MiniOneRec is the first fully open-source generative recommendation framework, which provides an end-to-end workflow spanning SID construction, supervised fine-tuning (SFT), and recommendation-oriented reinforcement learning (RL).


📢 Announcement

  • 2026-01-04 — Regarding the potential discrepancies between the reproduced results based on the Instruct model and our reported metrics, please check whether the CC metric in the evaluation log is non-zero (refer to calc.py). If it is non-zero, it indicates that the model is still generating a large number of invalid items, and constrained decoding has not been successful. We suspect this issue may be related to the versions of dependencies such as the transformer library, and we are still investigating the cause to provide a universal solution. In the meantime, you may switch the Instruct model to a base model, such as Qwen2.5-base, to avoid this problem.

  • 2025-12-04 — We update new scripts to support processing the Amazon23 dataset.

  • 2025-12-01 — We fix a bug in data.py that could cause the SID–item alignment task to see the answers in advance.

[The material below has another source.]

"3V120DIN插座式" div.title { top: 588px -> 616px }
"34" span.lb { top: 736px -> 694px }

This was because we had previously attempted to use partial trajectories to guide the full SID–item generation and does not affect the model performance.

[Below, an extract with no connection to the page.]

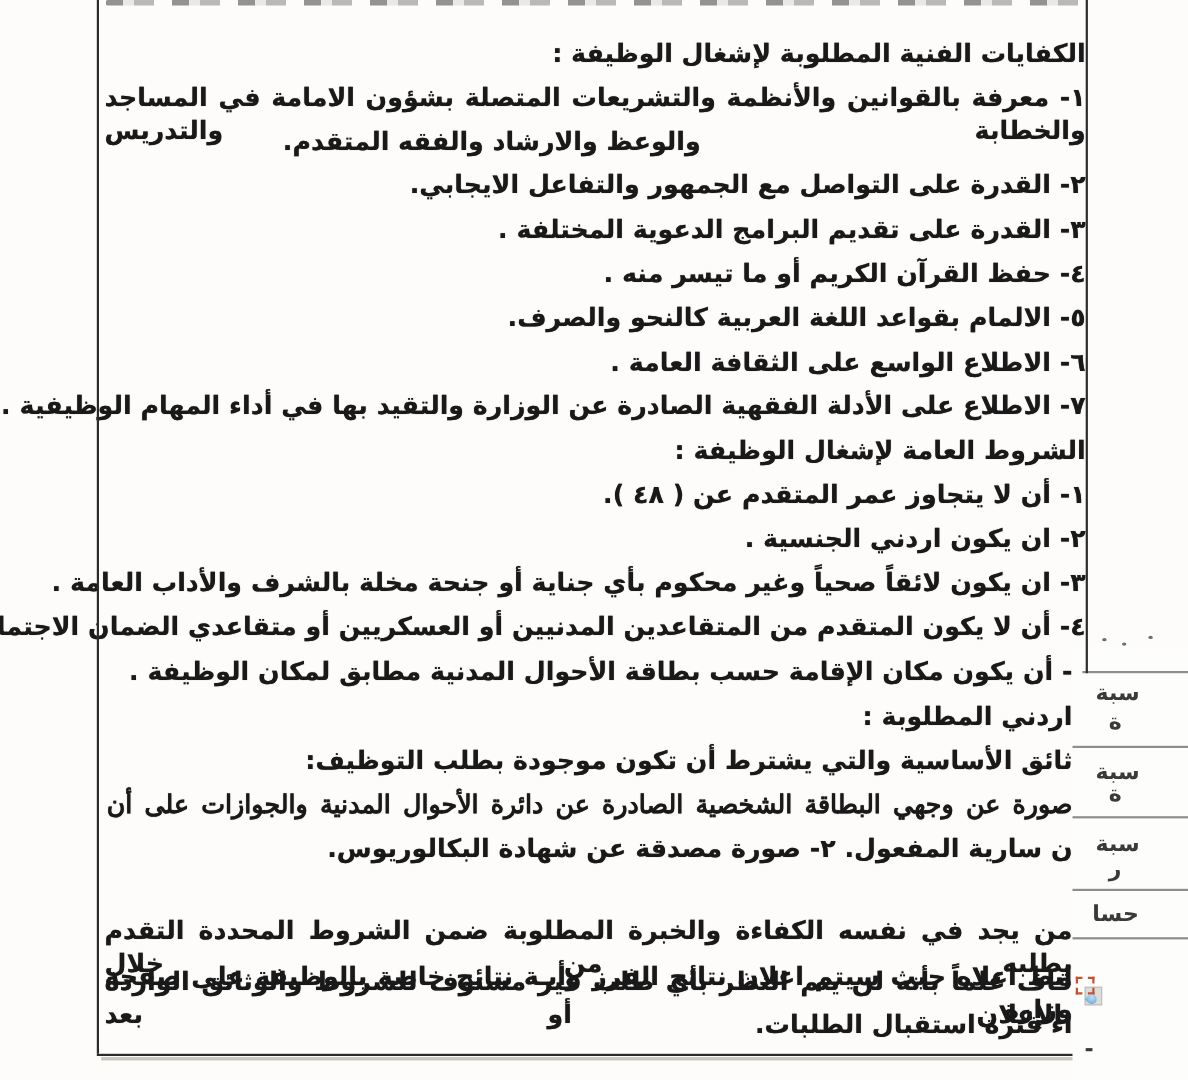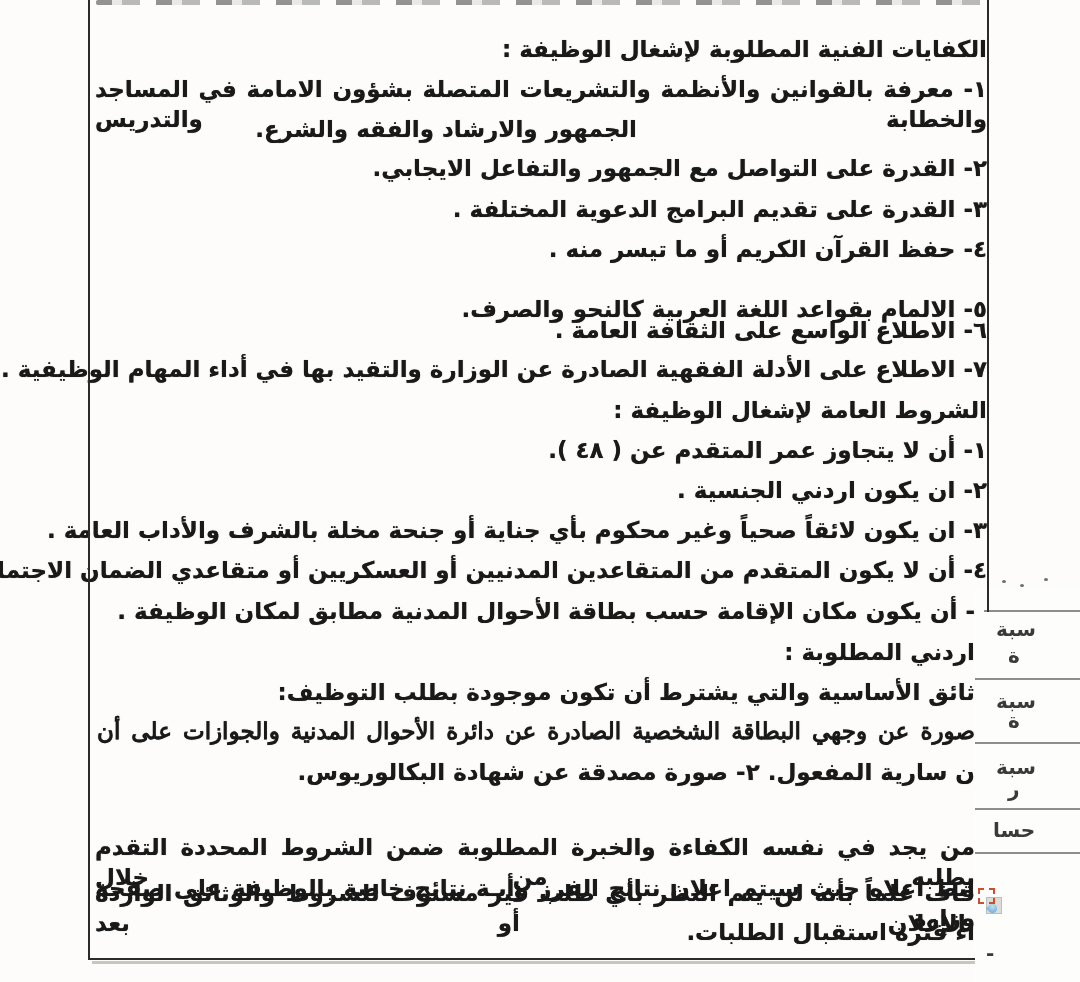"الجمهور والارشاد والفقه والشرع." div.doc-line { text: الجمهور والارشاد والفقه والشرع -> والوعظ والارشاد والفقه المتقدم }
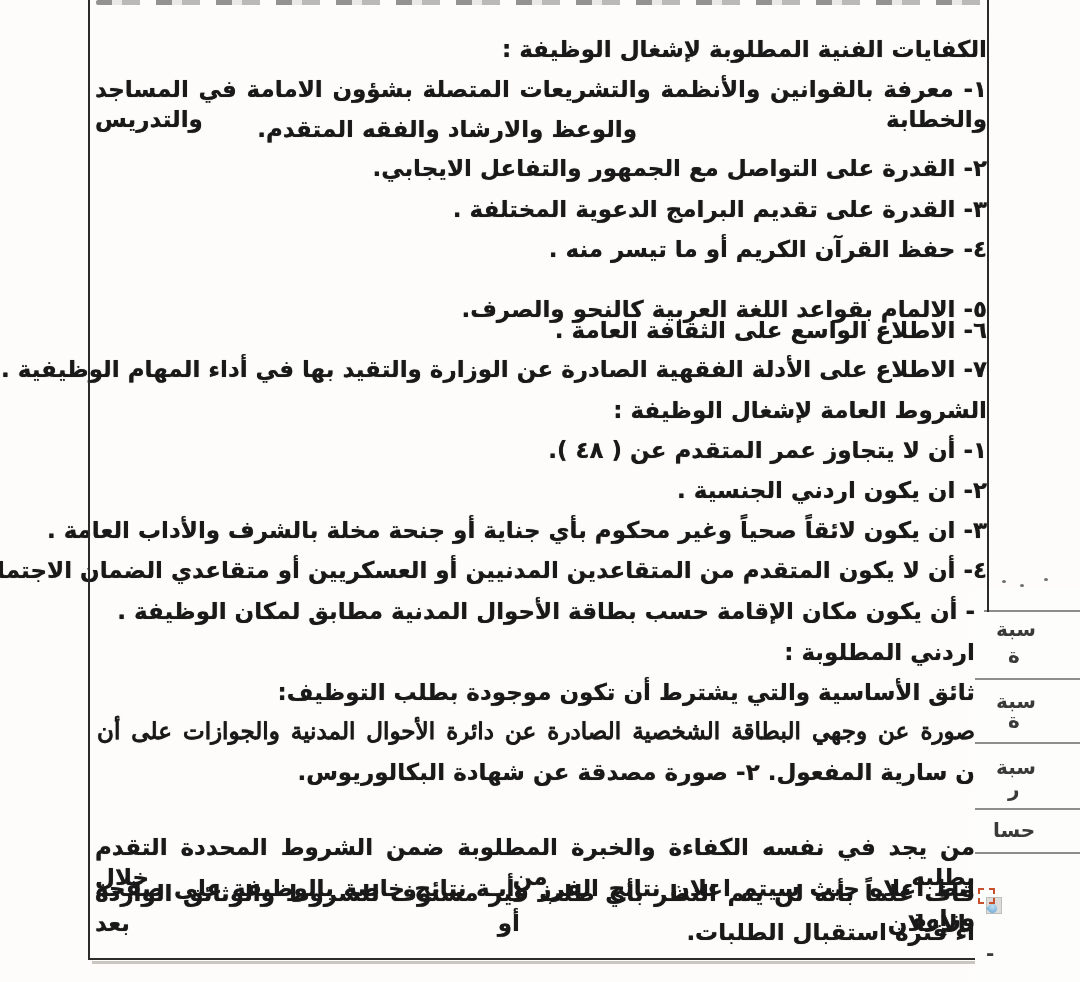"٥- الالمام بقواعد اللغة العربية" div.doc-line { margin-top: 20px -> none }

  • 2025-11-20 — The SID construction method in RQ-Kmeans+ has been updated (first proposed in GPR and this is the first open-source reproduction).

  • 2025-11-19 — We implemented a multi-GPU parallel text-to-embedding method based on Accelerate, which is significantly more efficient than the original version: rq/text2emb/amazon_text2emb.py

  • 2025-11-19 — The SID construction method in constrained-RQ-Kmeans has been updated.

  • 2025-11-07 — Thank you for submitting issues! Based on your feedback, we have released a new implementation. If you encounter any problems while running the code, please update to and consult the latest version first.

  • 2025-11-07 — You can now choose to freeze the LLM parameters during the SFT stage and train only the embeddings for the newly added SID vocabulary.

  • 2025-10-31 — You can now directly download the implementation checkpoints of our MiniOnRec model.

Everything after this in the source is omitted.